30-day outlook: With rising evidence of consumer resistance and a likely top in the wholesale market, hog prices will be under pressure as they head into their normal seasonal decline in prices and rise in production. The wildcard remains the impact of the porcine epidemic diarrhea virus (PEDV) on supplies in the month ahead. The continuing climb in average slaughter weights is offsetting a portion of the reduction in numbers.
90-day outlook: The normal season trend calls for hog prices to slide lower as supplies climb into June before slipping again. However, PEDV losses will likely trim the normal seasonal rise. The unknown is by how much. Some analysts are calling for cuts of 2% to 4% while others see much steeper reductions. Meanwhile, consumer demand is key and the recent setback in wholesale pork and beef prices suggests consumers are pushing back on record high prices. This suggests it will be very difficult to press prices higher this summer.
Hedgers: 50% of expected 2nd-qtr. hog marketings and 50% of expected 3rd-qtr. Hog marketing are covered in $126.00 June lean hog put options for $3.90.
Feed needs: Carry all corn-for-feed and meal risk in the cash market for now.
Price action: Live cattle futures closed 20 to 85 cents higher through the October contract while far-deferred contracts ended slightly lower. Futures posted solid gains for the week.
5-day outlook: The bounce in price this week after a failed downside breakout from the recent consolidation range Monday signals traders aren't willing to give up bullish attitudes just yet. Therefore, followthrough buying is possible next week. But it's unlikely traders will push futures above the cash market despite tight market-ready supplies.

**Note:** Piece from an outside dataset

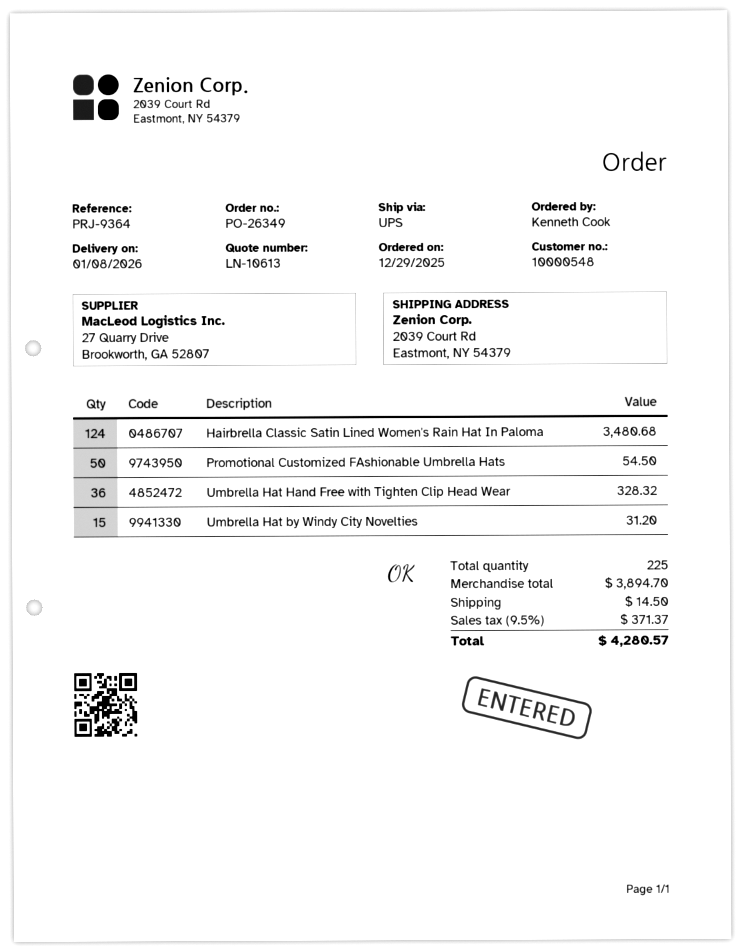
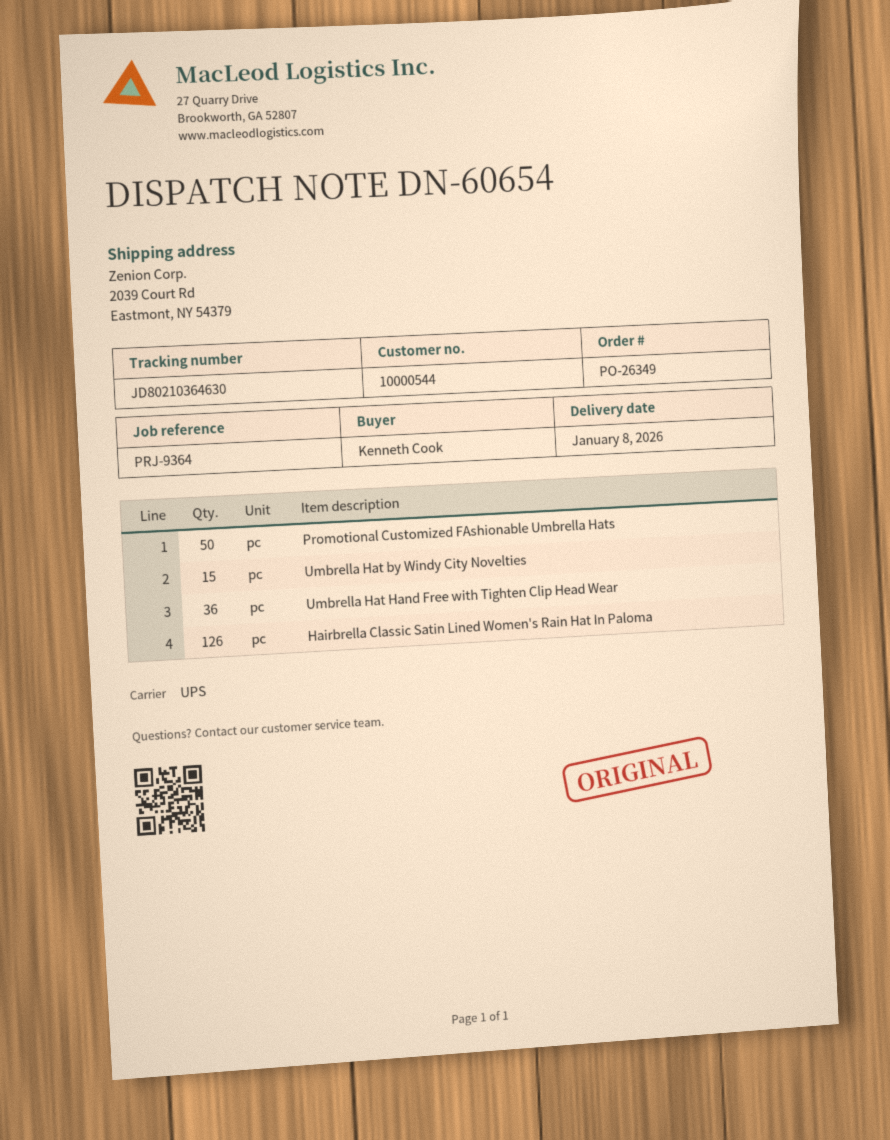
customer number: 10000548 -> 10000544
Hairbrella Classic Satin Lined Women's Rain Hat In Paloma: 124 -> 126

30-day outlook: Traders are well versed in the tightness of cattle supplies. While tight supplies limit downside risk, it's demand that's going to determine the top in the cattle market. Thus far, cash cattle bids have faced resistance above $150, while Choice boxed beef prices have seen retailer demand fade above $240.00.
90-day outlook: The grilling season is typically a strong demand period for beef, but given historically strong wholesale beef prices retailers are likely to feature more pork and poultry this year. The recent break in wholesale beef prices is attracting more retailer demand, however, suggesting they will use periods of lower prices to buy supplies for some beef features.
Hedgers: Fed cattle producers have 50% of 2nd-qtr. marketings hedged in April live cattle futures at $144.20.
Feed needs: Carry all corn-for-feed and meal risk in the cash market for now, but be prepared to extend coverage on a price break.